• [Task prompt] Only the text of the entries below should appear in your exact transcription; leave out every picture.

——

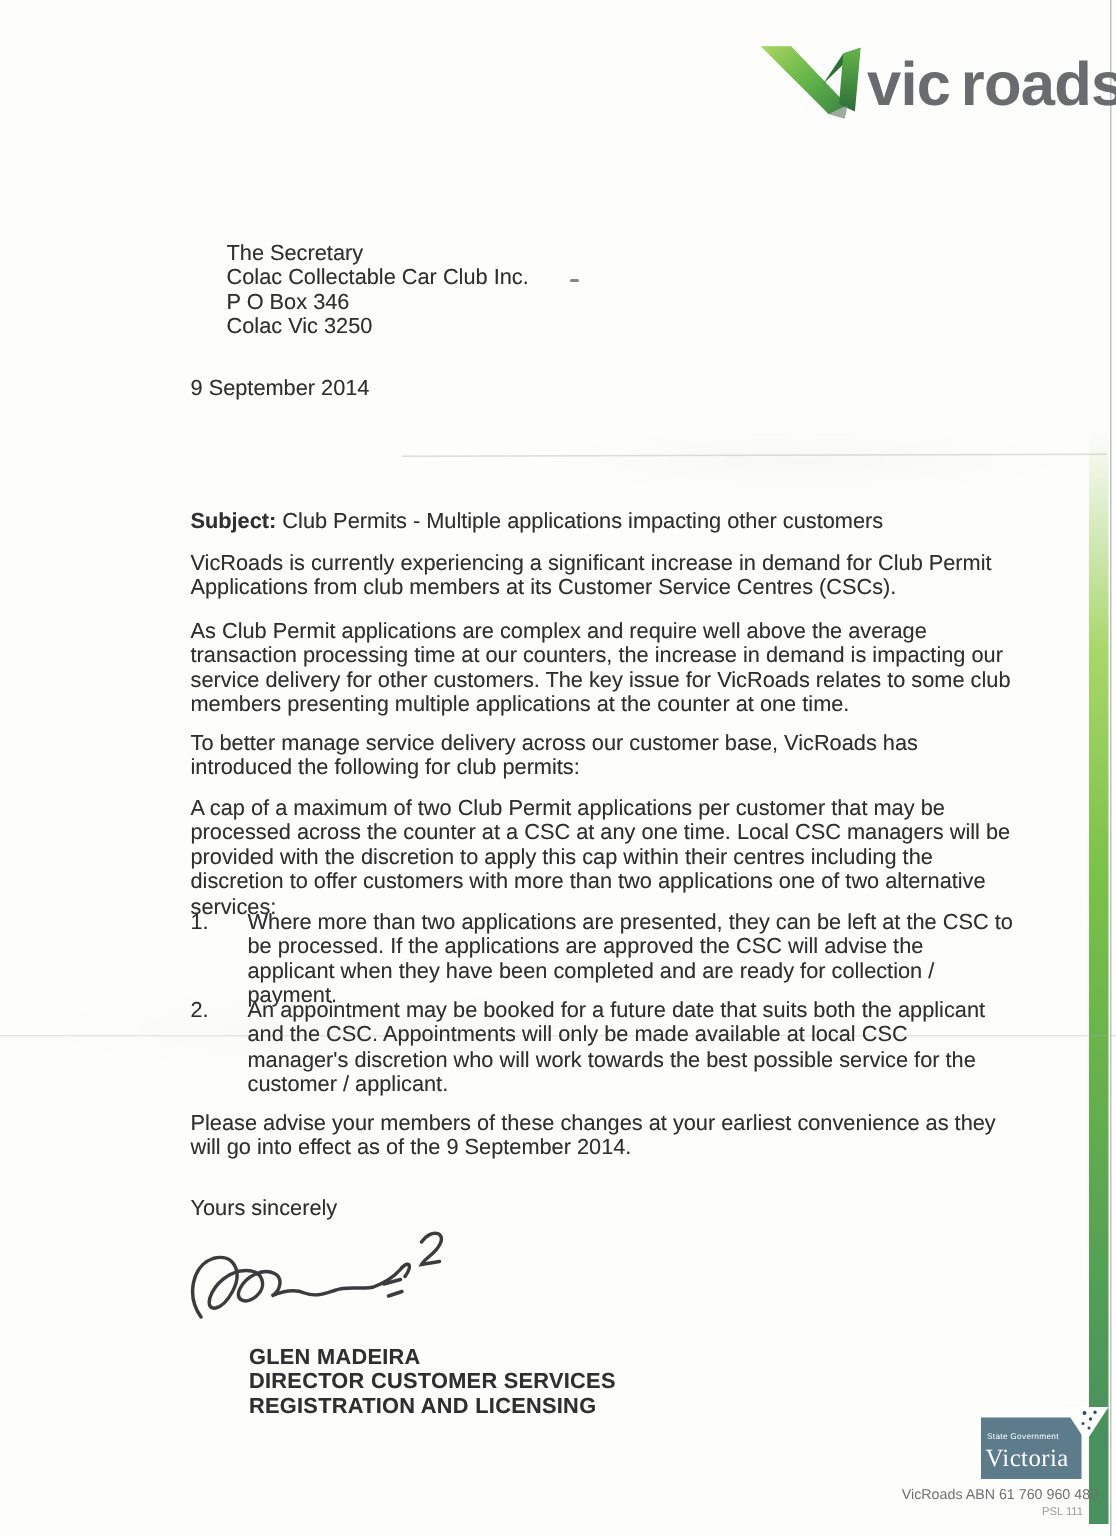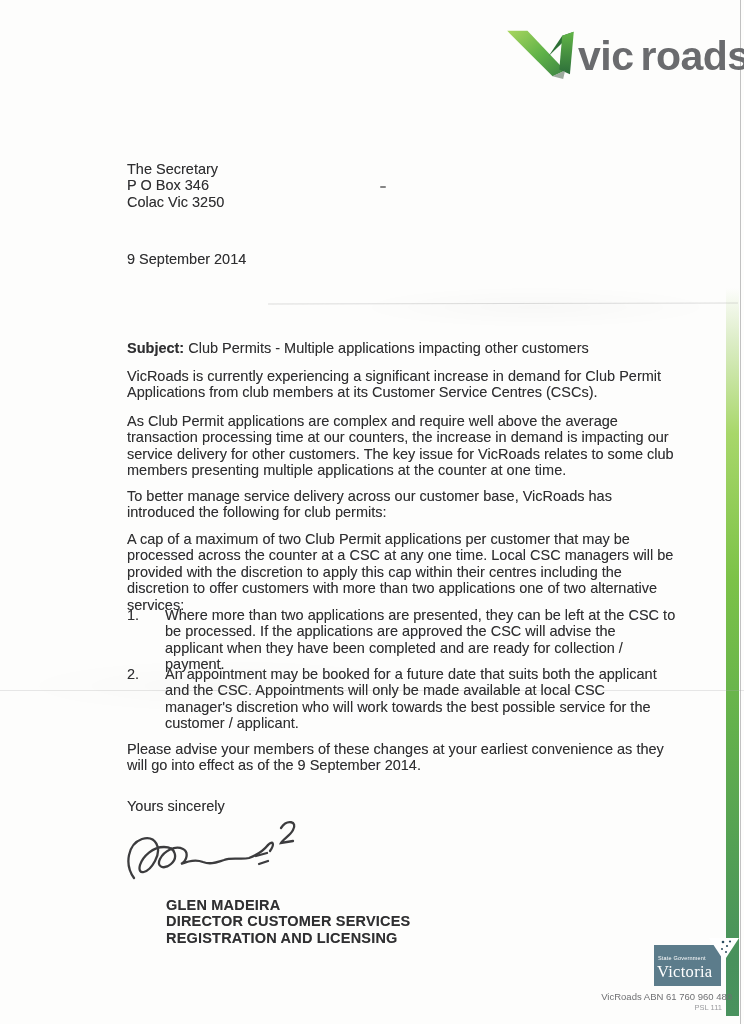"The Secretary" .addr div { margin-left: none -> 24px }
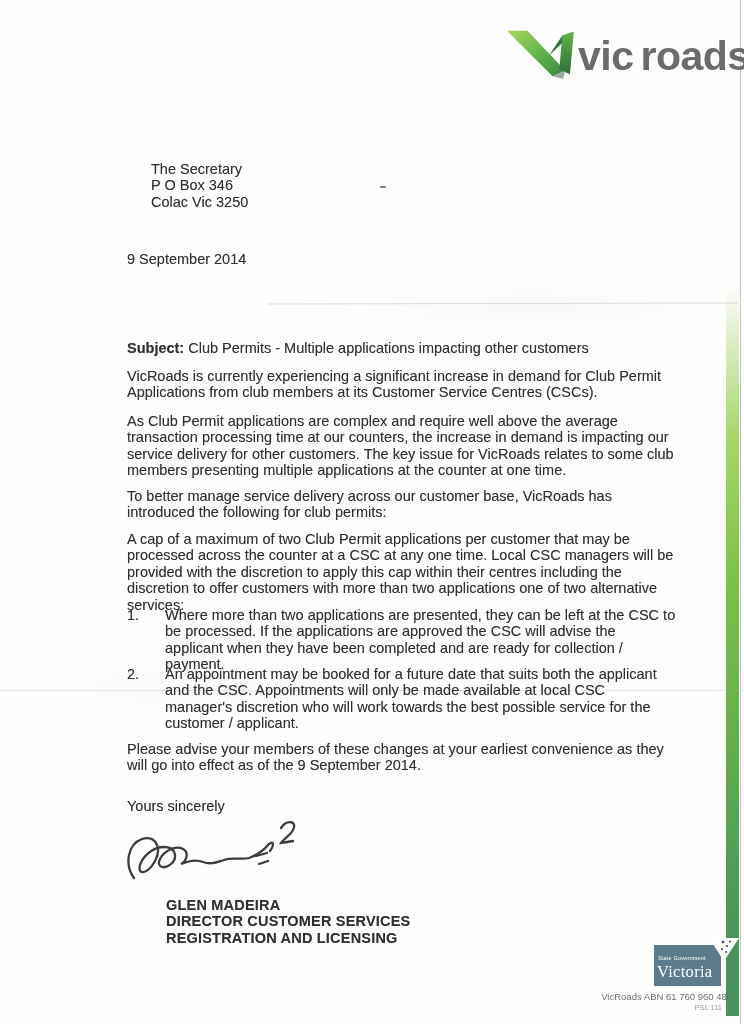"Colac Collectable Car Club Inc." div { html: none -> <div>Colac Collectable Car Club Inc.</div> }
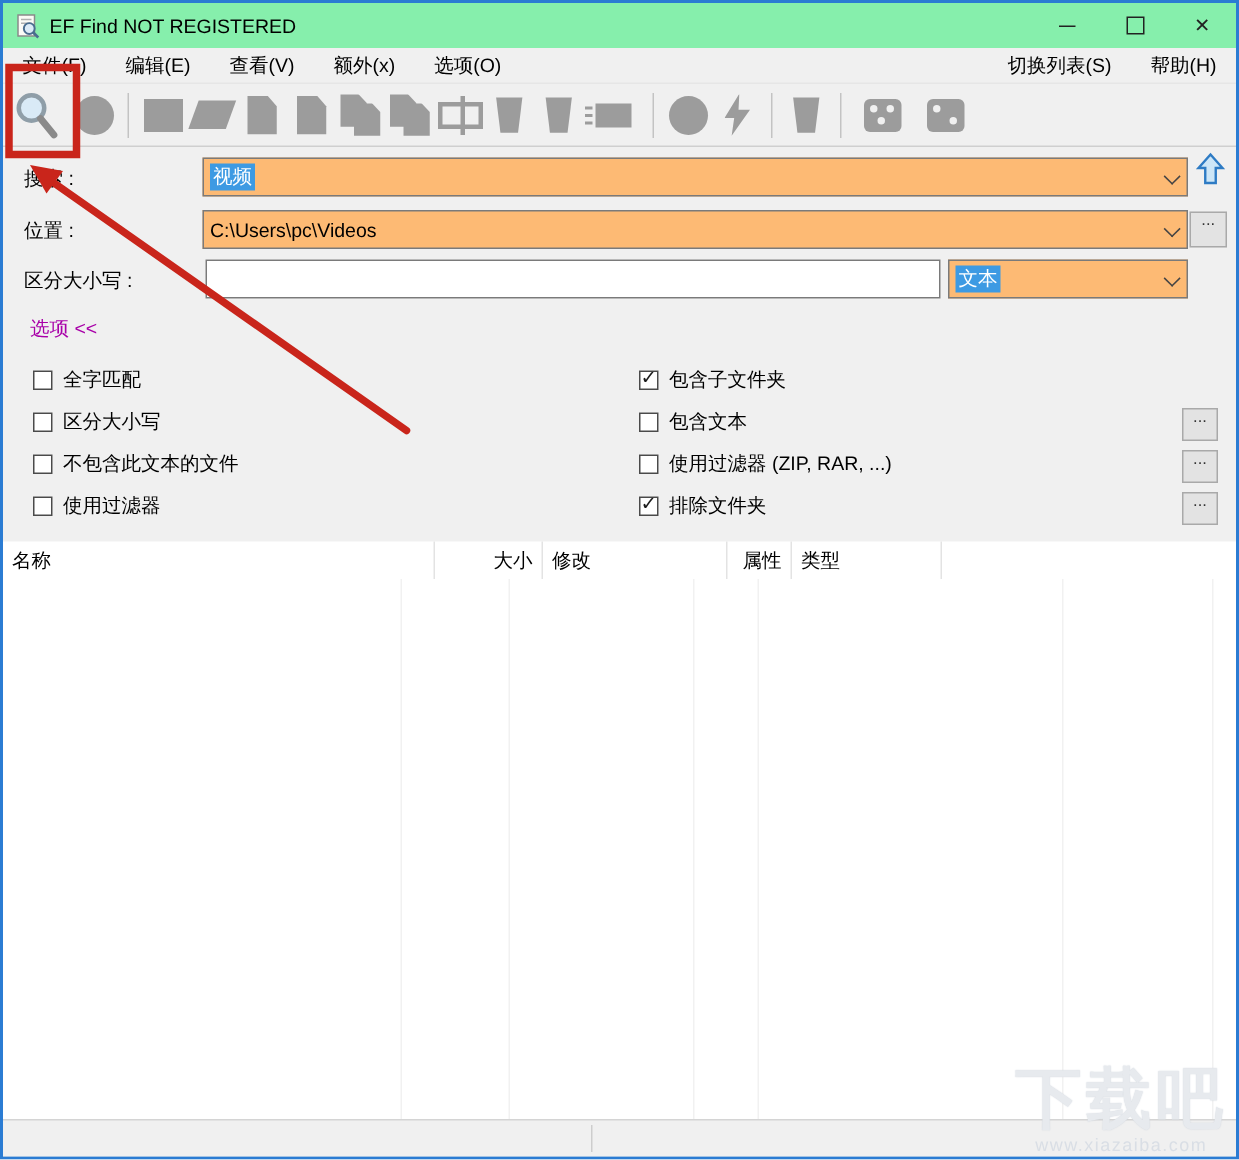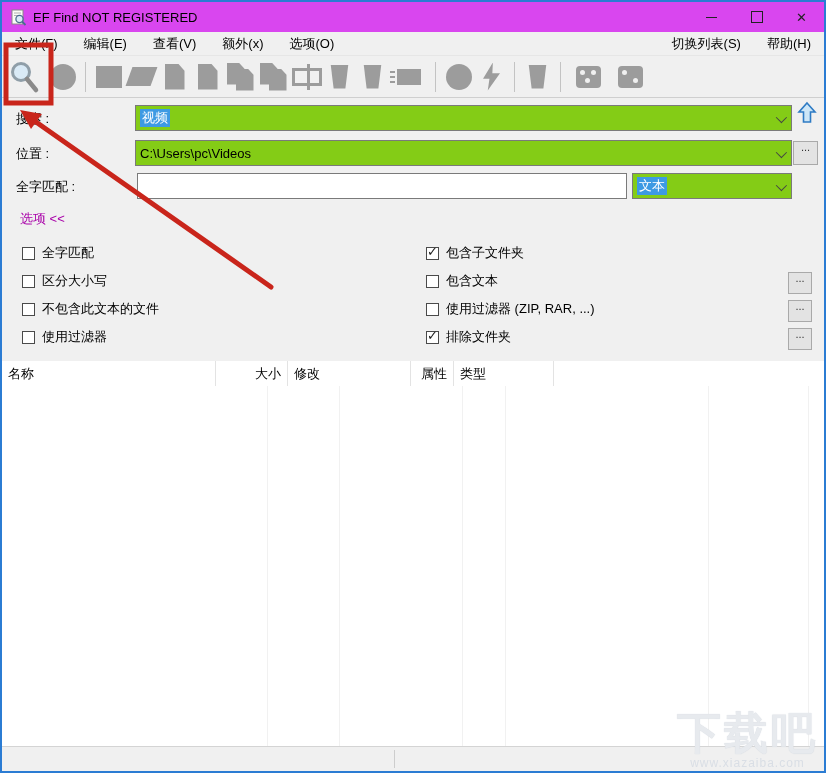"EF Find NOT REGISTERED" .titlebar { background: #d946ef -> #86efac }
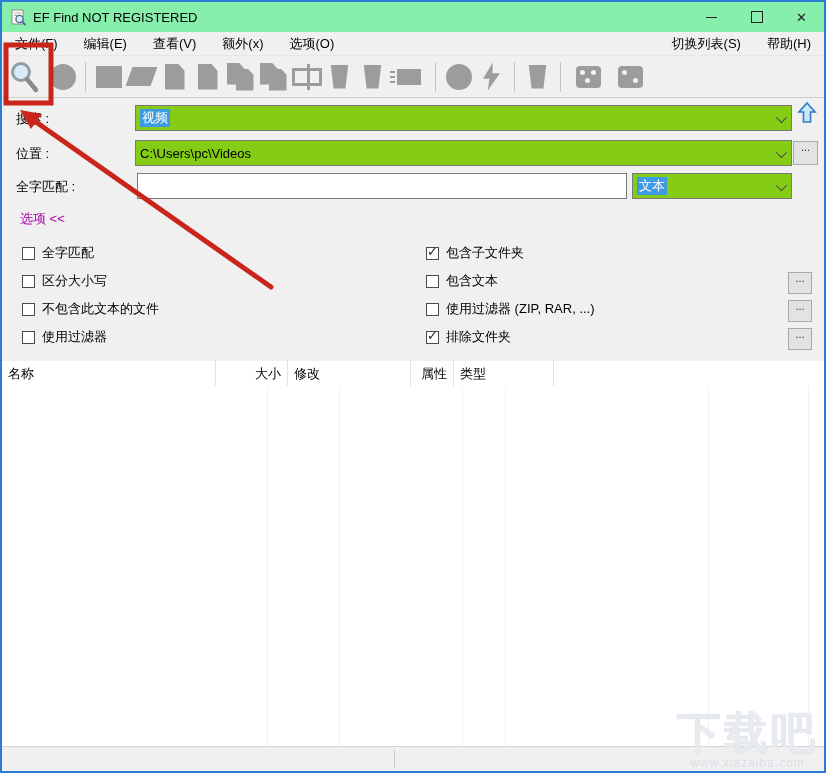"视频" .combo { background: #84cc16 -> #fdba74 }
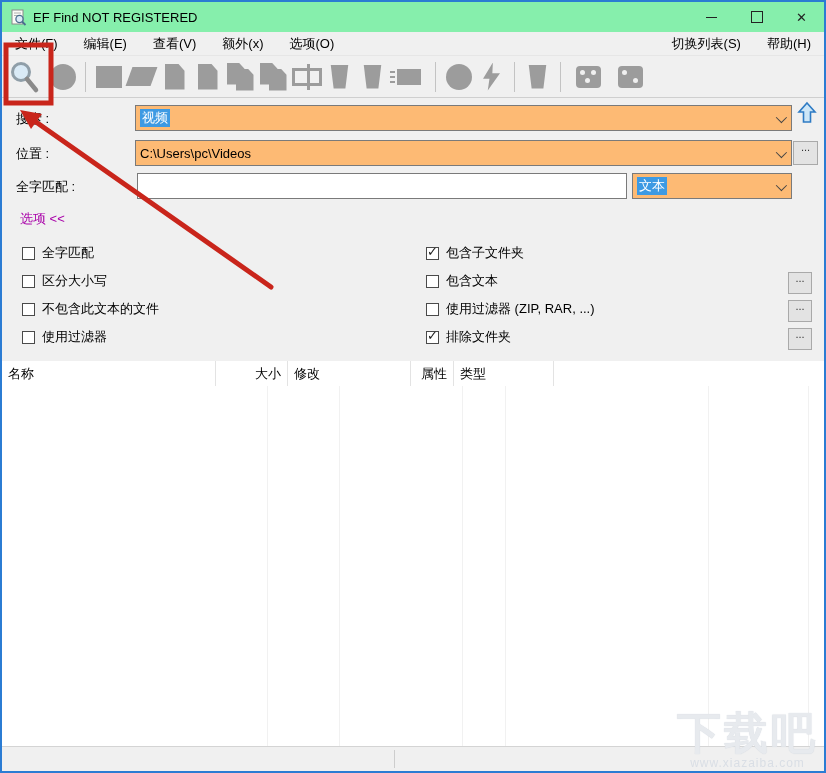"全字匹配 :" span.flabel { text: 全字匹配 -> 区分大小写 }
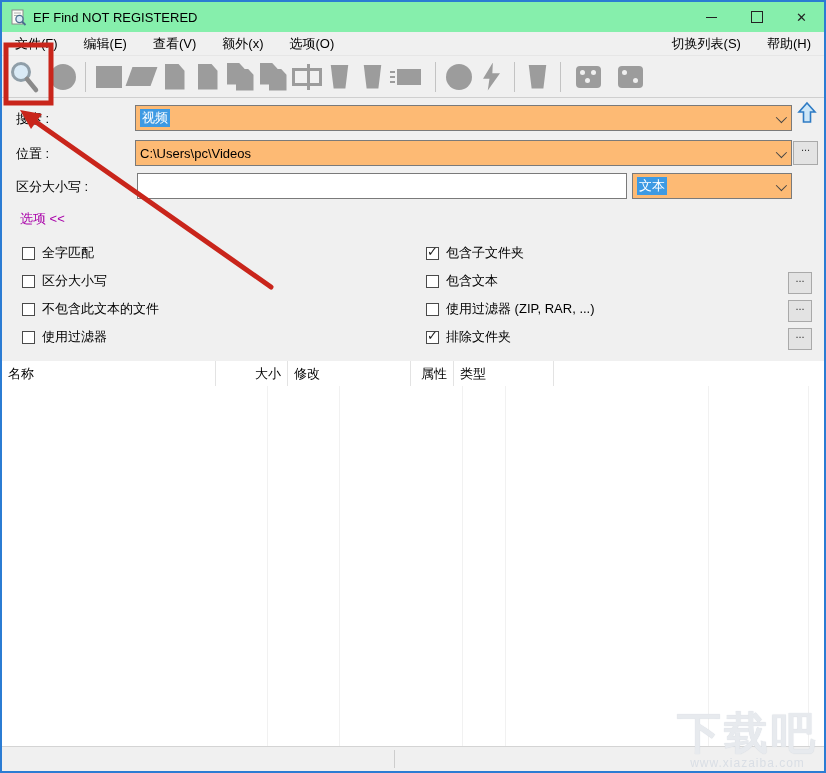"名称" span.hcell { width: 214px -> 288px }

——

• [Answer area]
"The Secretary" .addr div { margin-left: none -> 24px }
"Colac Collectable Car Club Inc." div { html: none -> <div>Colac Collectable Car Club Inc.</div> }
"EF Find NOT REGISTERED" .titlebar { background: #d946ef -> #86efac }
"视频" .combo { background: #84cc16 -> #fdba74 }
"全字匹配 :" span.flabel { text: 全字匹配 -> 区分大小写 }
"名称" span.hcell { width: 214px -> 288px }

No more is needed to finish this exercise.